═══ Exercise inputs ═══
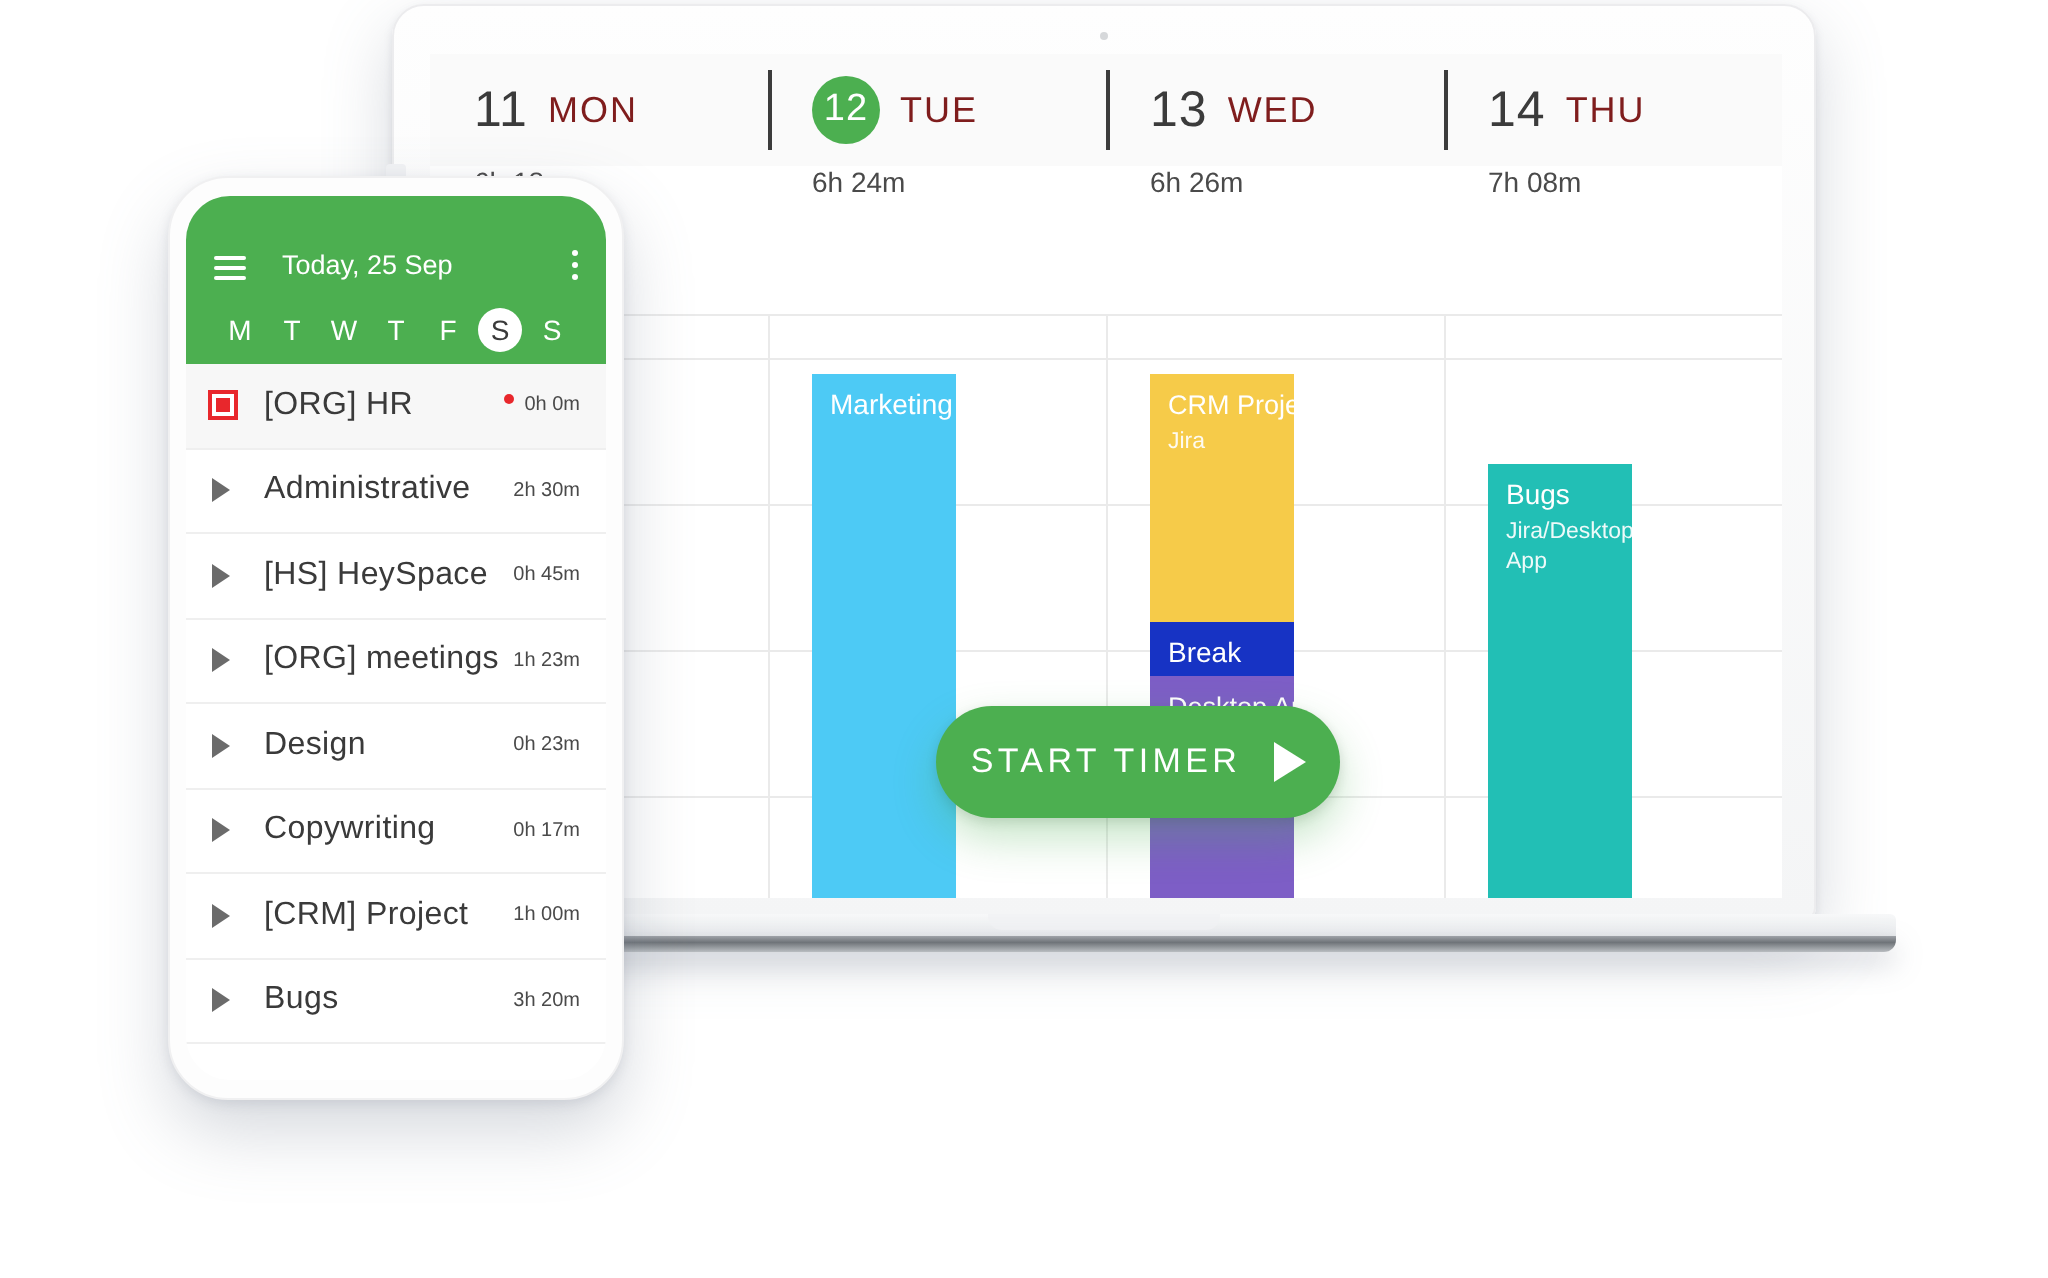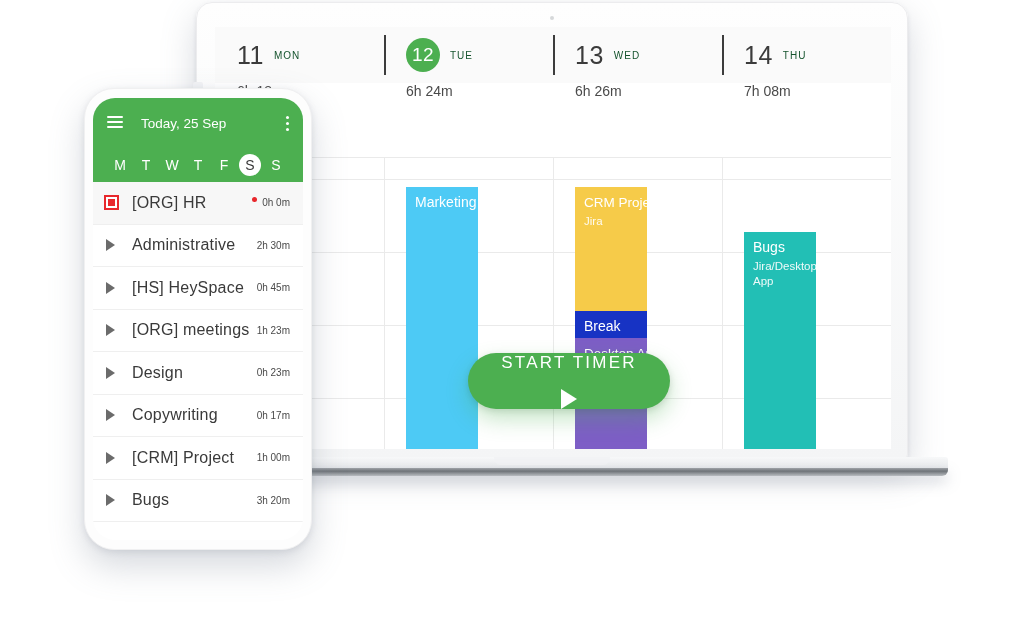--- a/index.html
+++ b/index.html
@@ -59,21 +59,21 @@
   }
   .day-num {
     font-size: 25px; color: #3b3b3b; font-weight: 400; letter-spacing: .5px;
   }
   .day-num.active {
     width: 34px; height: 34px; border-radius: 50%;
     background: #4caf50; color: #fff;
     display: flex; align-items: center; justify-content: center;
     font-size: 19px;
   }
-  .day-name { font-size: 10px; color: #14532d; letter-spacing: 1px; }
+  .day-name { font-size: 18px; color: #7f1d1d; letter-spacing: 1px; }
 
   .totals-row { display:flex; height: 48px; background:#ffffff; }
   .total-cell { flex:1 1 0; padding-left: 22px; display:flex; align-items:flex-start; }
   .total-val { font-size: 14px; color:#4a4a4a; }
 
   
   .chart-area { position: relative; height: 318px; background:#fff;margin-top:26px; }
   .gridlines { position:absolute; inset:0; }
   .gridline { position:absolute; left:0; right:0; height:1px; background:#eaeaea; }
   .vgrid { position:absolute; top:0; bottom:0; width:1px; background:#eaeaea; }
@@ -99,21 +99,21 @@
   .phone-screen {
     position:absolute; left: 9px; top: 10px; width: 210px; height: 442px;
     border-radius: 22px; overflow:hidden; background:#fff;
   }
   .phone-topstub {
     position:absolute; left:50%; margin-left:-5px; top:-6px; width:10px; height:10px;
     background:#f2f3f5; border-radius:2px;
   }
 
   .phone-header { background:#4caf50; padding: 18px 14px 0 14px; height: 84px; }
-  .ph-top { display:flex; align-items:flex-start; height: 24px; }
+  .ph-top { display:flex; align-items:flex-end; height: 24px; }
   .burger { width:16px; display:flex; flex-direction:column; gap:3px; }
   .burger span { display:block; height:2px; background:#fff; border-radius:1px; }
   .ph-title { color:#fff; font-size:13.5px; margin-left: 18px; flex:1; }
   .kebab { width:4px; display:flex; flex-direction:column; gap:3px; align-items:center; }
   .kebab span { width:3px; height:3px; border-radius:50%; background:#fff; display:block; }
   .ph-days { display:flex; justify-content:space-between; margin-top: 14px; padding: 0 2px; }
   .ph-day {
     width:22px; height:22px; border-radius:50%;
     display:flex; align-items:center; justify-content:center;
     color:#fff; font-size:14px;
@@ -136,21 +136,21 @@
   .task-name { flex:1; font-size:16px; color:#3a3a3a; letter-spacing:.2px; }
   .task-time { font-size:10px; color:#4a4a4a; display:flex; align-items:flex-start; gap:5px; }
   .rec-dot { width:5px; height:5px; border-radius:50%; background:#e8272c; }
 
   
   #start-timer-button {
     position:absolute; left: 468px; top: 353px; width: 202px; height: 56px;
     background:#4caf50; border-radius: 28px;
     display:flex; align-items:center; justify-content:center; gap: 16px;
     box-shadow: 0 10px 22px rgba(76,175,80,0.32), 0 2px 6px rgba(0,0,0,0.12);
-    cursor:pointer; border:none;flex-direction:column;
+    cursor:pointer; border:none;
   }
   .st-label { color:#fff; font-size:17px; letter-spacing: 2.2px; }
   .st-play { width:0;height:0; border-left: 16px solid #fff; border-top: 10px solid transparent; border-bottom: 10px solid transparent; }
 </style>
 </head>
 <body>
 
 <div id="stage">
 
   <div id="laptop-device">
═══
From the entries above, select each line containing the string "eaeaea".

• Exercise output:
   .gridline { position:absolute; left:0; right:0; height:1px; background:#eaeaea; }
   .vgrid { position:absolute; top:0; bottom:0; width:1px; background:#eaeaea; }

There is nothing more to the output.